Monday, August 15, 2016

Install iPython (Jupyter) Notebook on Amazon EMR


  1. Use the bootstrap script on this link to install iPython Notebook: https://github.com/awslabs/emr-bootstrap-actions/tree/master/ipython-notebook
  2. Although the iPython server is running, it's not integrated with Spark. Follow the instructions according to this blog post: https://districtdatalabs.silvrback.com/getting-started-with-spark-in-python
  3. Create the initial SparkContext and SQL context as follows:

from pyspark import  SparkContext
sc = SparkContext( 'local', 'pyspark')
from pyspark.sql import SQLContext
sqlContext = SQLContext(sc)

Friday, August 12, 2016

MySQL Driver Error in Apache Spark

I was following the Spark example to load data from MySQL database. See "http://spark.apache.org/examples.html"
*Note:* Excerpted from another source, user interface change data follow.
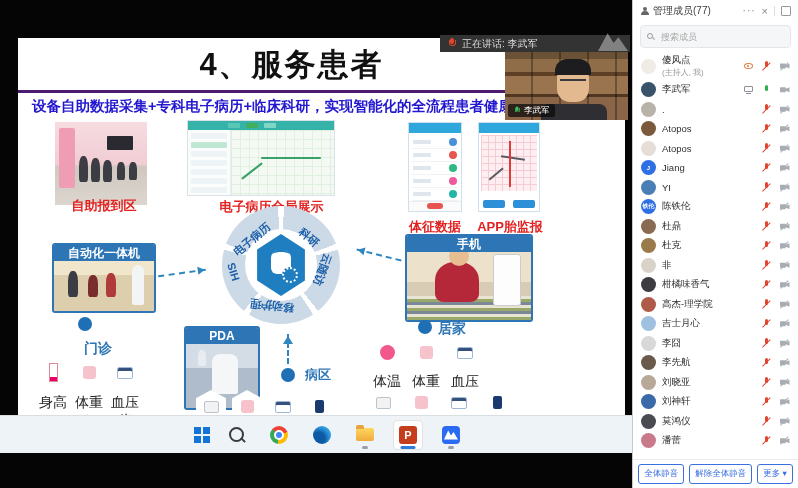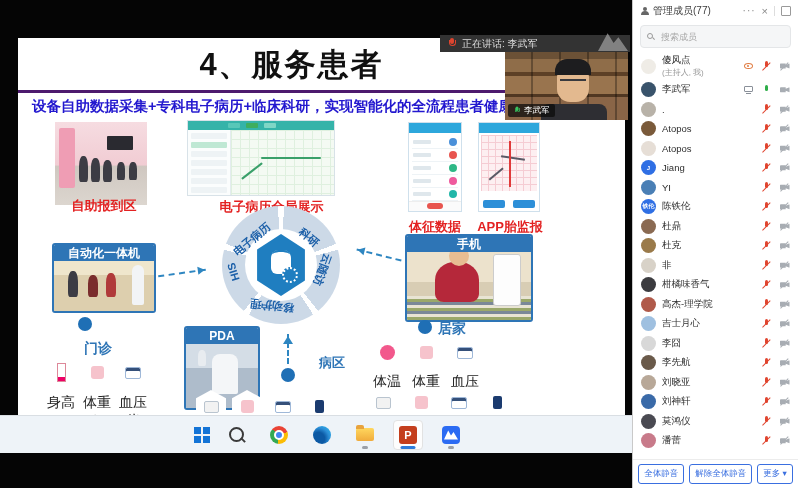--- a/index.html
+++ b/index.html
@@ -349,7 +349,7 @@
       </div>
       <div class="darrow-v" style="left:269px;top:296px;height:30px;"></div>
       <span class="dot" style="left:263px;top:330px;"></span>
-      <div class="blue-label" style="left:280px;top:316px;width:40px;font-size:13px;margin-left:14px;">病区</div>
+      <div class="blue-label" style="left:280px;top:328px;width:40px;font-size:13px;">病区</div>
       <div class="hexgrp" style="left:178px;top:352px;width:150px;height:40px;">
         <div class="hex" style="left:0;top:0;">
             <i class="t-gray"></i>

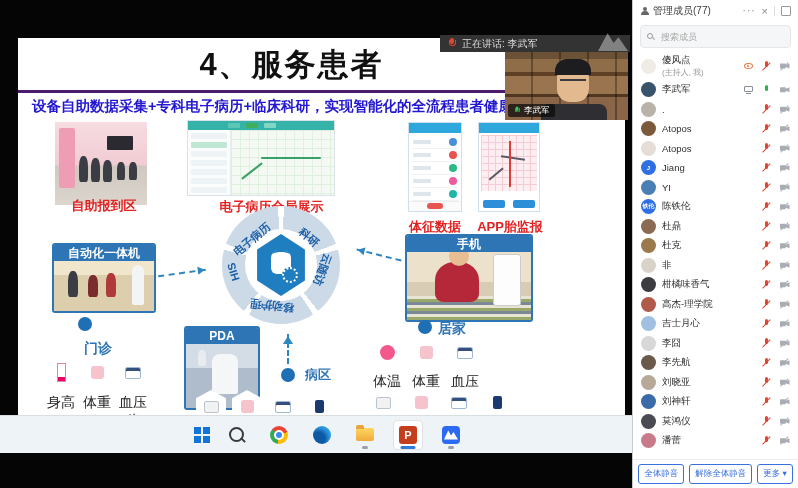--- a/index.html
+++ b/index.html
@@ -325,7 +325,7 @@
       <div class="darrow" style="left:140px;top:234px;width:48px;transform:rotate(-8deg);"></div>
 
       <div class="blue-label" style="left:50px;top:302px;width:60px;font-size:14px;">门诊</div>
-      <div class="hexgrp" style="left:24px;top:318px;width:130px;height:60px;">
+      <div class="hexgrp" style="left:16px;top:318px;width:130px;height:60px;">
         <div class="hex" style="left:4px;top:0;">
             <i class="t-tall"></i>
           </div>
There was an error upon executing:
org.apache.spark.SparkException: Job aborted due to stage failure: Task 0 in stage 20.0 failed 4 times, most recent failure: Lost task 0.3 in stage 20.0 (TID 233, ip-172-22-11-249.ap-southeast-1.compute.internal): java.lang.IllegalStateException: Did not find registered driver with class com.mysql.jdbc.Driver

To force Spark to load the "com.mysql.jdbc.Driver", add the following option as highlighted below
val df = sqlContext
  .read
  .format("jdbc")
  .option("url", url)
  .option("dbtable", "people") 
  .option("driver","com.mysql.jdbc.Driver").load()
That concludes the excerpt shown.